Arranaga and most of his fellow council members voted in favor of the Compassionate Use Act, he said, and none of them have a problem with sick people using marijuana to improve their health or relieve their pain.
"But the problem is, anyone can put up a dispensary, in any location they want. They can move in across the street from an elementary school or a church. And then you'll see ancillary businesses start to come up right by the dispensaries, like smoke shops. And all that's fine, but you want to be able to have control over what's going up on the corner right next to your children's school," he said.
When the Los Angeles City Council met on March 6 to address the issue, council members said the dispensaries' proximity to schools was one of the most important aspects of the issue.

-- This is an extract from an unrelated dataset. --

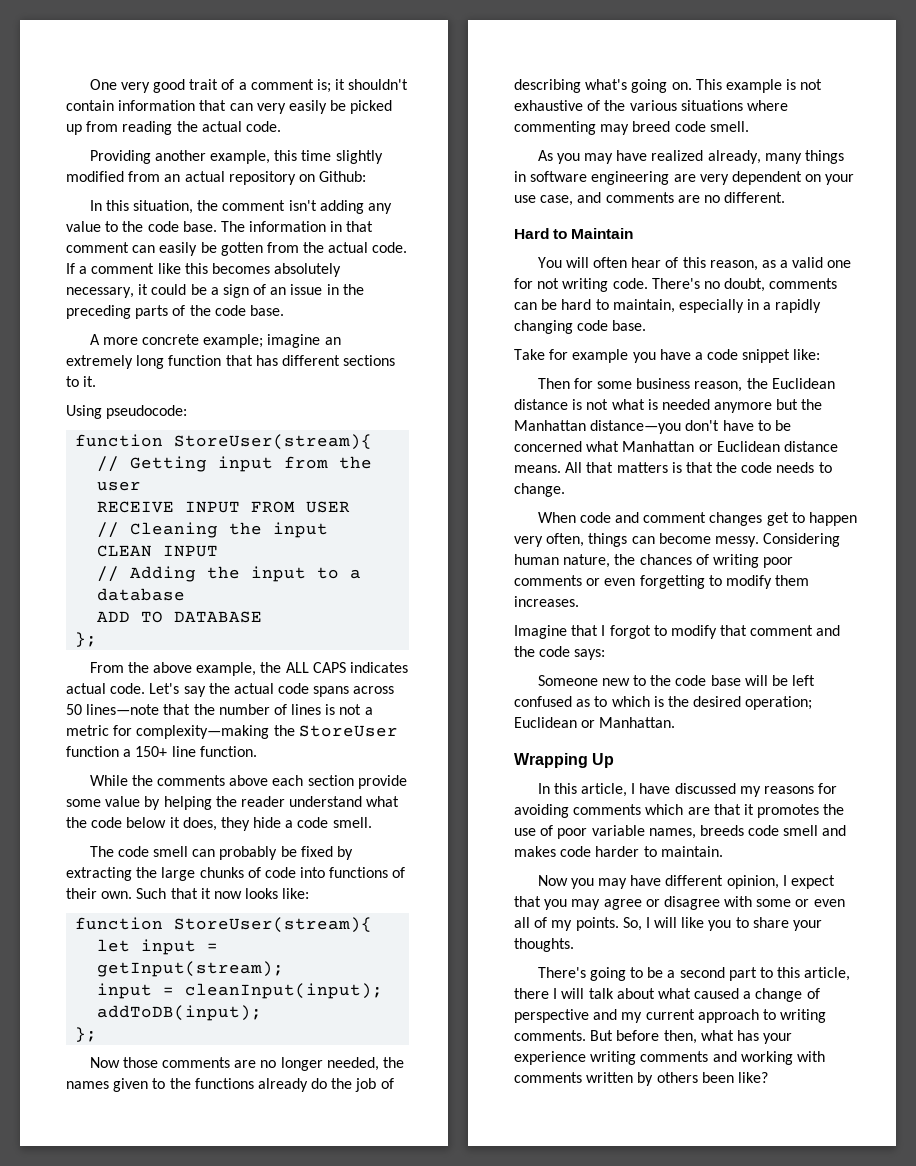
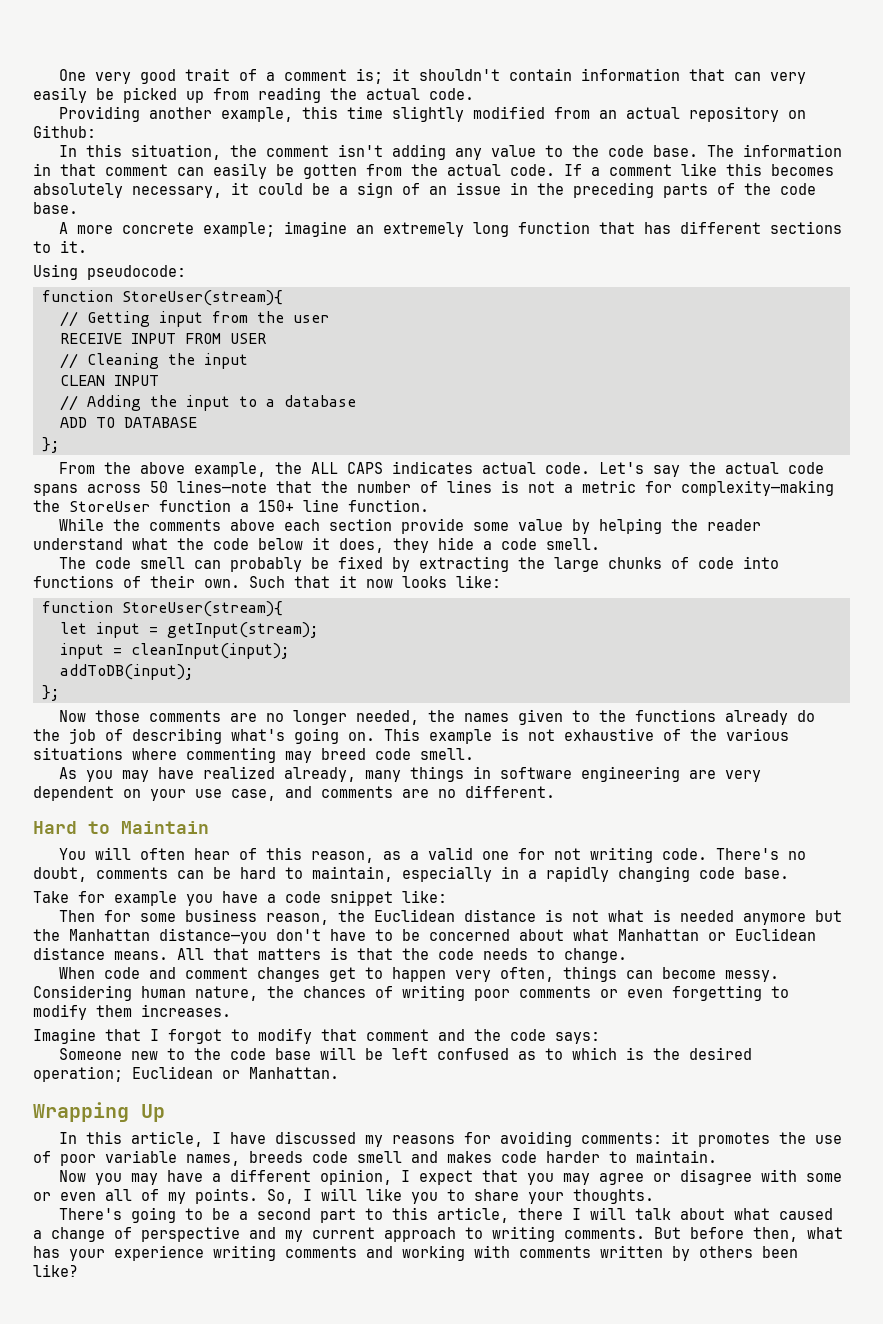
(582, 446) none -> [519,929,564,941] about
[573,804,741,815] comments which are that -> [580,1132,662,1144] comments:
(662, 880) none -> [211,1173,221,1182] a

The resolution from the meeting stated, "The Los Angeles Police Department has received complaints from
neighbors, business owners, and concerned citizens regarding the
negative impacts of dispensaries, including flyers, leaflets and
stickers advertising dispensaries located on school grounds; smoking marijuana outdoors within 1,000 feet from schools; operating near sensitive uses, and constant activity around dispensaries at all hours."

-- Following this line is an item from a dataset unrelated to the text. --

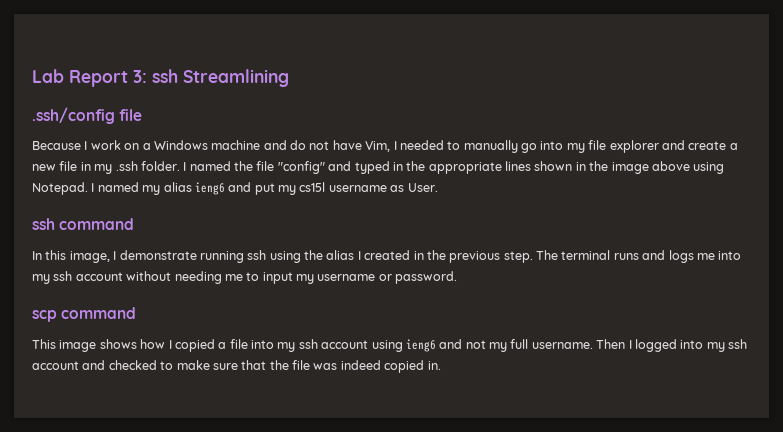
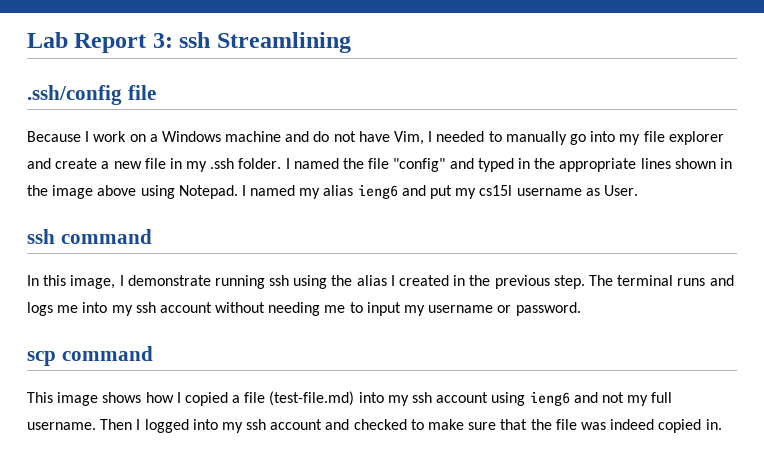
(248, 344) none -> [269,391,355,406] (test-file.md)

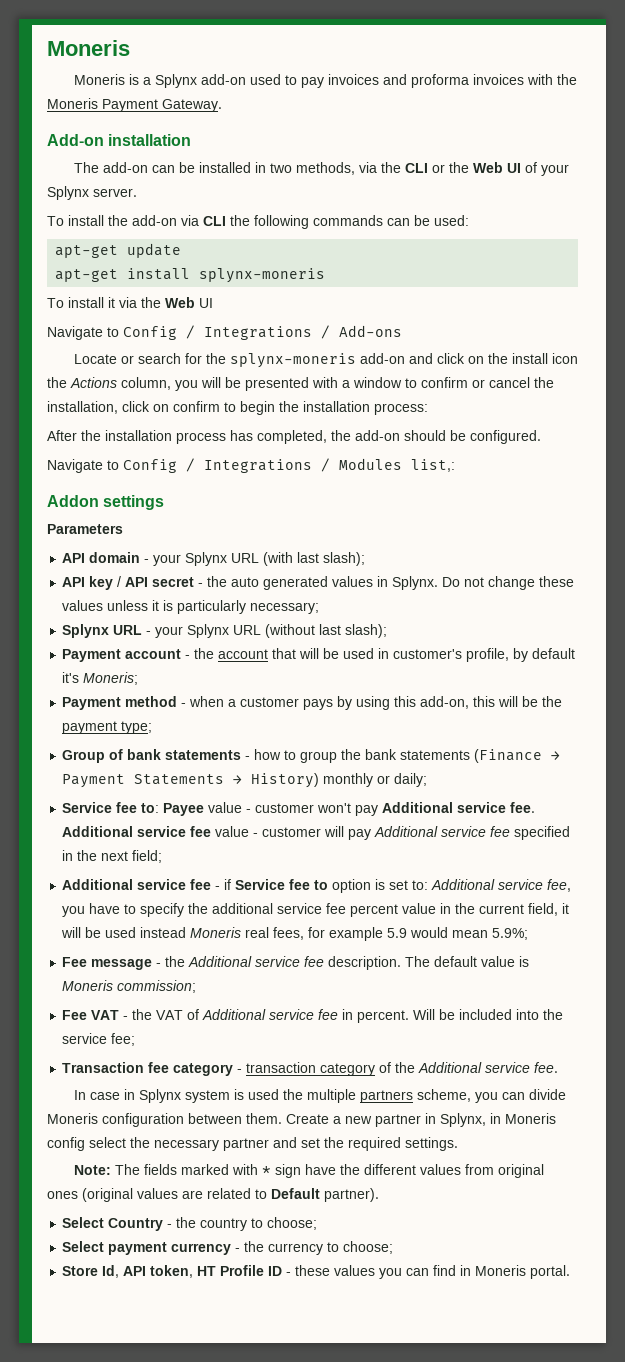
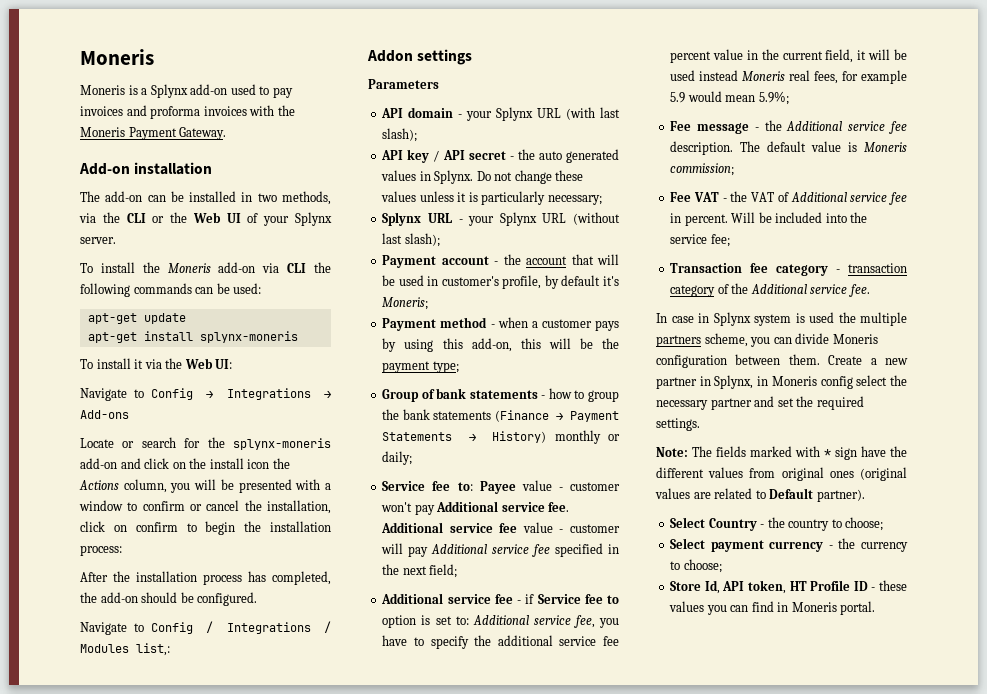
(128, 220) none -> [167,263,211,273] Moneris
[199,298,213,308] [47,325,330,340] UI // Navigate to Config / Integrations / -> [215,359,233,369] [80,388,332,401] UI: // Navigate to Config → Integrations →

Arranaga admits his is a textbook case of Not-In-My-Backyard-itis, but he sees no reason why dispensaries shouldn't have to go through a standard procedure to have their business location improved.
"We get the whole medical marijuana thing, but we would not have voted for this if they'd called it the 'Pot Store Campaign,'" he said.
Arranaga and the Eagle Rock Neighborhood Council have since been increasing pressure on the Los Angeles City Council, which called a moratorium on new dispensaries in 2007 to stall their development as they worked on drafting regulations.
Local activists also put pressure on the Los Angeles City Council before it met on March 6 to vote whether to extend the moratorium, originally set to expire this spring. The City Council voted unanimously to extend it until September 2009 to give them ample time to draft regulations that properly address public concerns.
Until the moratorium finally expires, Los Angeles' dispensaries will still be operating in legal limbo. But the fact that the federal government has put an end to raids helps take some pressure off dispensary owner-operators, like Kaufman and his family, who see their business as a benefit to the community.
"Basically, I'm a compassionate person, and I do see medical marijuana helping people a lot," Kaufman said.
New laws are currently being drafted by the City Attorney's office that will limit the amount of dispensaries within certain areas and keep them from operating too close to schools.